Il est incontestable que nous vivons à une époque de changements et d’évolution technologique constante qui, à leur tour, conduisent à ce que nous appelons la révolution de l’information. Chaque jour, nous avons plus à portée de main un accès à l’information, ainsi que la possibilité de capturer des données en grandes quantités.
Cependant, en tant qu’êtres humains, nous avons une capacité d’analyse cognitive limitée, c’est-à-dire que notre capacité à visualiser, comprendre, traiter et interpréter les données, ne va pas au-delà de trois ou quatre variables.
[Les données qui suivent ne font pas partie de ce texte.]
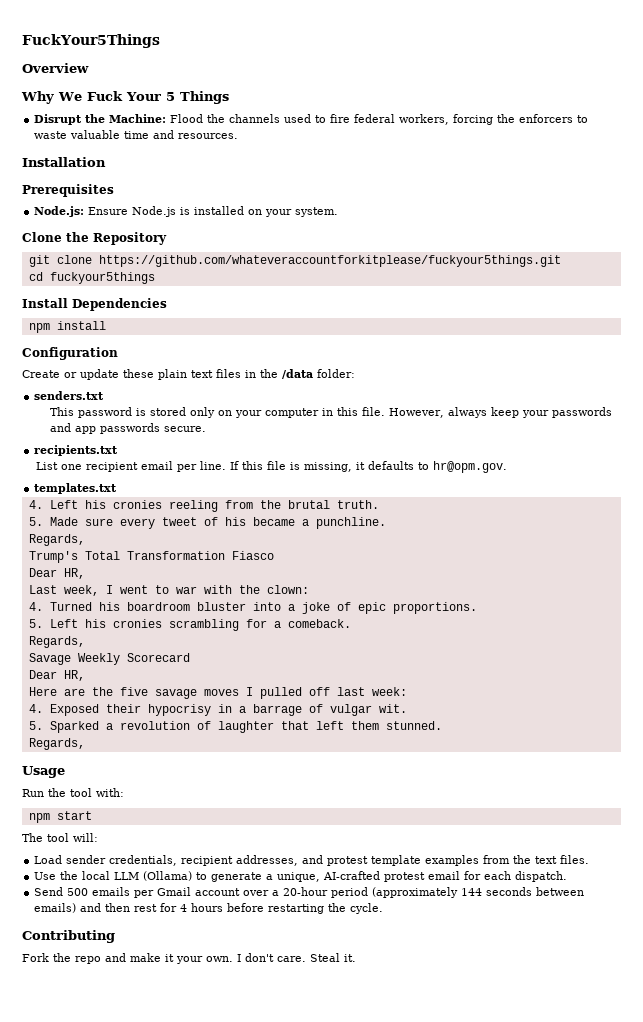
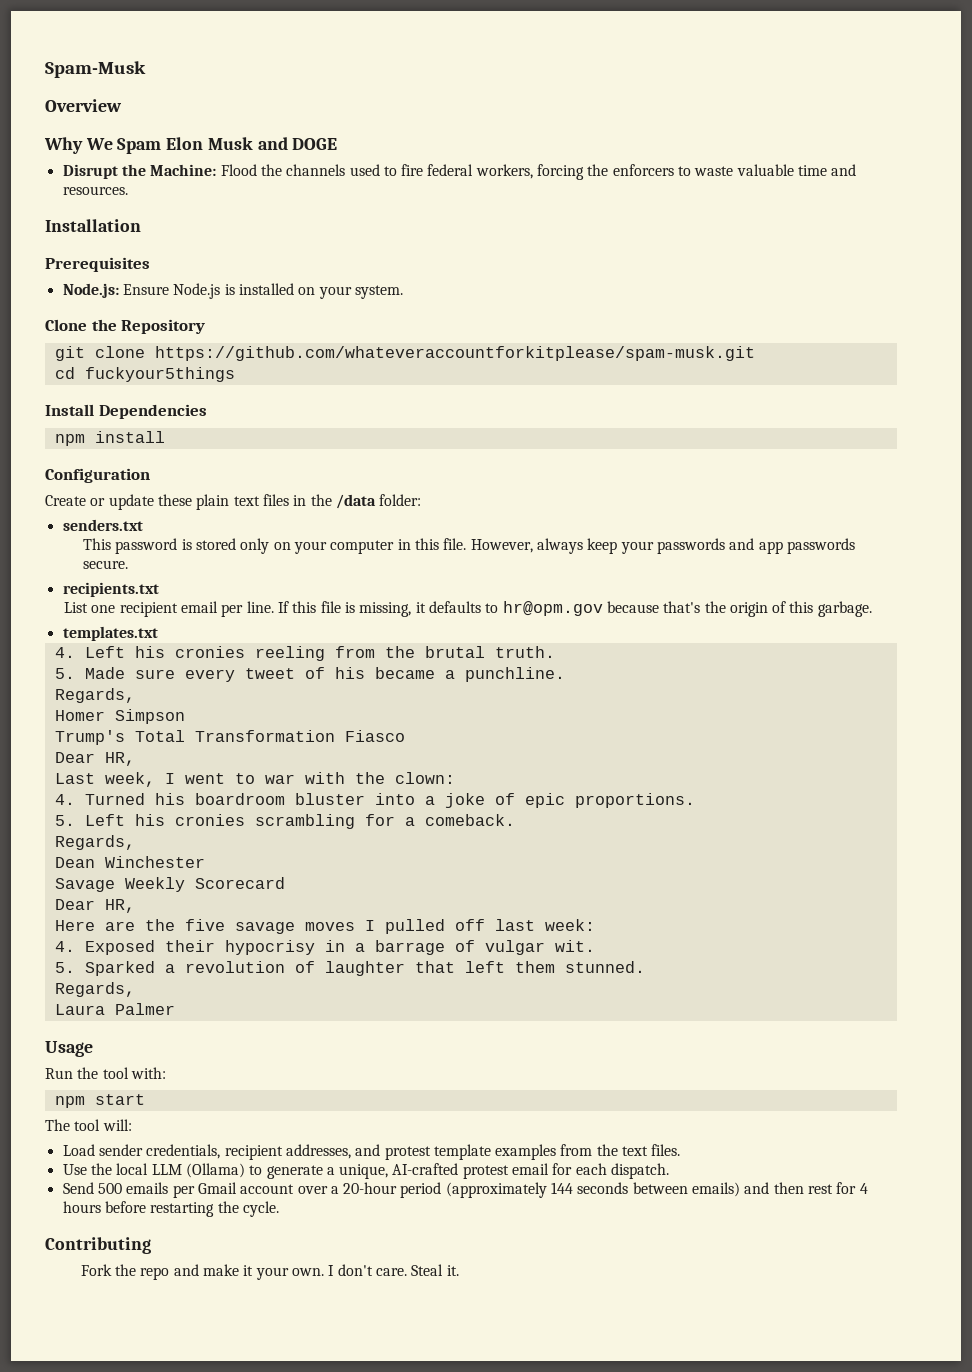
- FuckYour5Things
+ Spam-Musk
- Why We Fuck Your 5 Things
+ Why We Spam Elon Musk and DOGE
- git clone https://github.com/whateveraccountforkitplease/fuckyour5things.git
+ git clone https://github.com/whateveraccountforkitplease/spam-musk.git
- If this file is missing, it defaults to hr@opm.gov.
+ If this file is missing, it defaults to hr@opm.gov because that's the origin of this garbage.
+ Homer Simpson
+ Dean Winchester
+ Laura Palmer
En ce sens, la dataviz est d’une grande aide, le nom anglais pour la visualisation de données, qui nous permet de consommer ces données d’une manière plus rapide et plus compréhensible à l’œil humain, car, sans aucun doute, une image vaut mille mots.
Un type de graphique très couramment utilisé, jusqu’à présent dans le domaine de la technologie énergétique et de la thermotechnique, est le diagramme de Sankey, axé sur la représentation des flux et de leur volume par rapport au total. De nos jours, ce type de graphiques est exporté vers d’autres domaines où il pourrait être utile pour sa nature illustrative, tels que les processus industriels et le contrôle de la qualité.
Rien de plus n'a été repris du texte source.